Backdoor Malware: jbuger (CVE-2017-10271)
Another campaign targeting this vulnerability tries to download and execute a malicious file, jbuger. This malicious file contains a back door to create a communication channel between the threat actor and the vulnerable server. Figure 9 shows the request to download the file.
As shown in Figure 10, as of May 10, 2019, this file was identified as malicious by 36 antivirus engines on VirusTotal.
Reconnaissance: ximcx cn (CVE-2019-2725)
In May, a threat actor we have not previously seen was detected running a reconnaissance campaign by using the following new deserialization gadget:
As shown in Figure 11, the threat actor uses the newer Java deserialization gadget to send a string to the vulnerable server. If a server is vulnerable, it will respond with an HTTP 202 response code indicating that the request was successfully accepted for processing.
Campaigns targeting Oracle WebLogic are on the rise. This has been fueled partly by the zero-day vulnerability found in April (CVE-2019-2725). Oracle WebLogic is used widely by large corporations, and the servers are resource intensive. This attracts threat actors looking to exploit the processing power of these servers to mine cryptocurrency. Deserialization vulnerabilities have existed since the inception of serialization. Unsafe deserialization stems from improper input validation. Therefore, it is important for application developers to consider (and secure) the different channels through which an input to a deserialization function can be received. It’s also important to have a team that monitors the health of your critical systems. Most cryptominers try to exploit the CPU power to the maximum. A stealthy threat actor might try to harness multiple exploited servers, only using a moderate amount of processing power on each, to avoid detection.

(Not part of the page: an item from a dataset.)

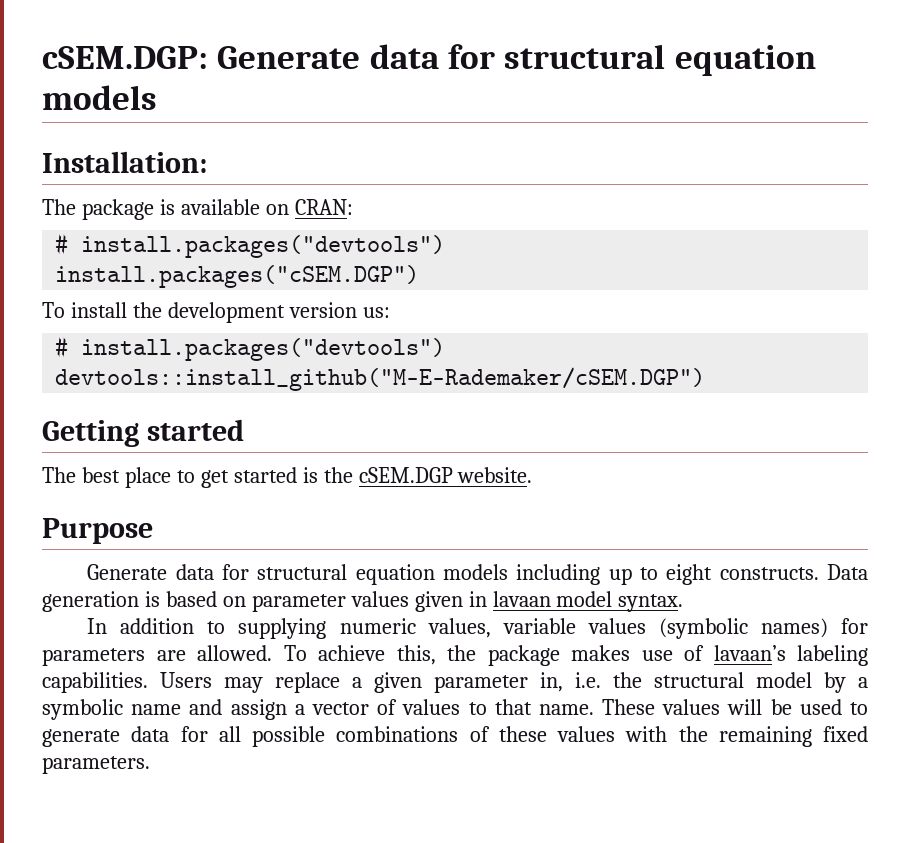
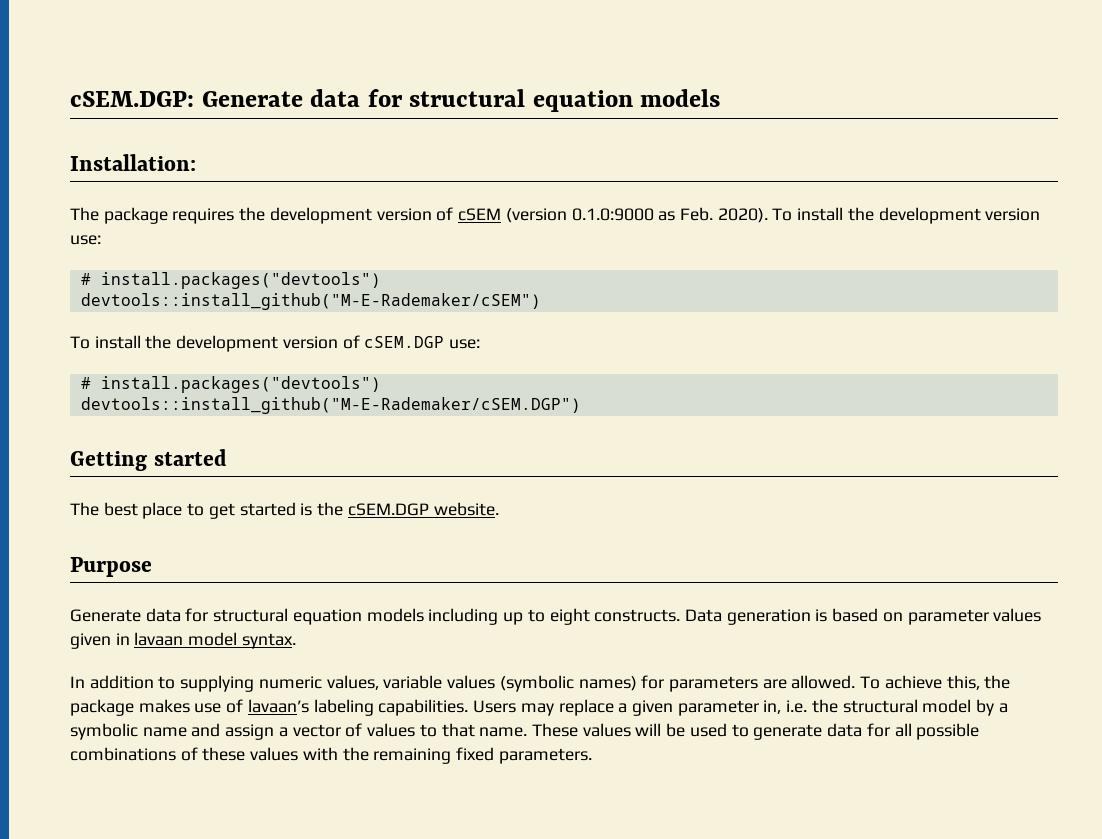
[159,199,353,215] [55,233,446,258] [55,265,420,288] [42,302,390,323] is available on CRAN: // # install.packages("devtools") // install.packages("cSEM.DGP") // To install the development version us: -> [172,207,1041,224] [70,235,101,245] [80,272,381,289] [80,293,541,310] [70,335,481,352] requires the development version of cSEM (version 0.1.0:9000 as Feb. 2020). To install the development version use: // # install.packages("devtools") // devtools::install_github("M-E-Rademaker/cSEM") // To install the development version of cSEM.DGP use:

For most organizations, an application firewall serves as the first line of defense for their applications. A well-monitored, configured, and updated web application firewall (WAF) should also be able to stop these threat actors from exploiting vulnerable systems within a network.
F5 security researchers continuously monitor new web application exploits to deliver the latest threat intelligence to our customers, as well as the broader IT security community.